Cusick’s long-term vision is to use compost on the golf course instead of pesticides and fertiliser, and while working towards that goal, he has built an incredible rapport with the animals.
He knows them all by name, but he has a special bond with the ‘Little Boys’ in particular.
They are four goats - who are not so little anymore but the name stuck - who were the first to arrive to Eastern Sward and have called the club home since they were six weeks old.
Some of the members have a similar connection with the animals and community involvement is a huge factor in the project.
When they shear the sheep at Eastern Sward, they donate the wool to the Tooradin Knitting Club - in the town on Western Port Bay - and educating people on what can be done with their natural resources is a massive part of the club culture.

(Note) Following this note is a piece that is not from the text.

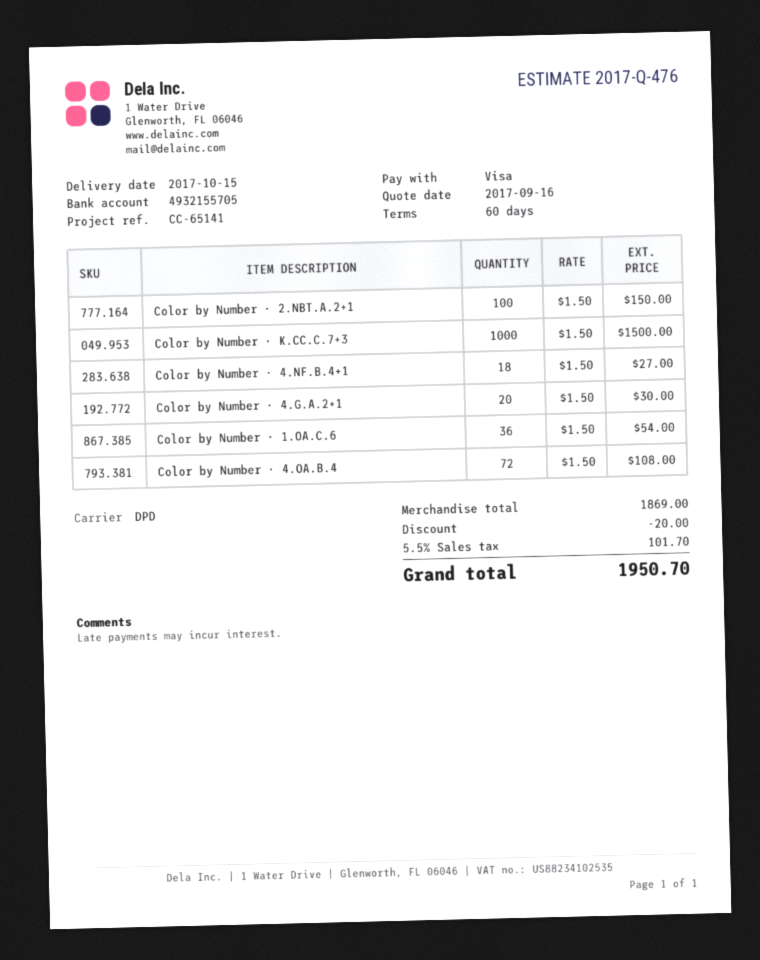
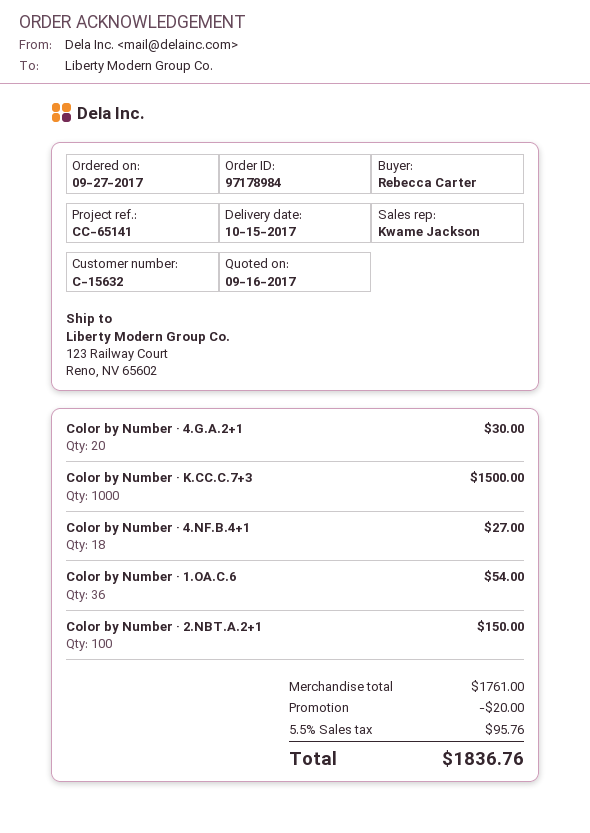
Color by Number · 4.OA.B.4: 72 for 108.00 -> none
subtotal: 1869.00 -> 1761.00
tax: 5.5% = 101.70 -> 5.5% = 95.76
total: 1950.70 -> 1836.76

“This golf club is more than just people walking on the course to play,” Cusick said. “We can teach them how the life cycle of plants works, why plants grow, why trees grow, how compost is used, what is compost.
“Having alternate interests is also important for club members.”
For now, Cusick’s focus remains squarely with continuing to evolve the project at Eastern Sward. Although, he cannot help but be excited by the prospect of his visions coming to life elsewhere.
“We are lucky to sit here in a live experiment where Eastern Sward Golf Club have given us their course to test these theories,” he said. “We are not inventing processes, we are modifying existing processes to suit the site.
“The model we have here can be picked up and taken to any other golf club. That’s the dream, but right now I’m focused on this club.”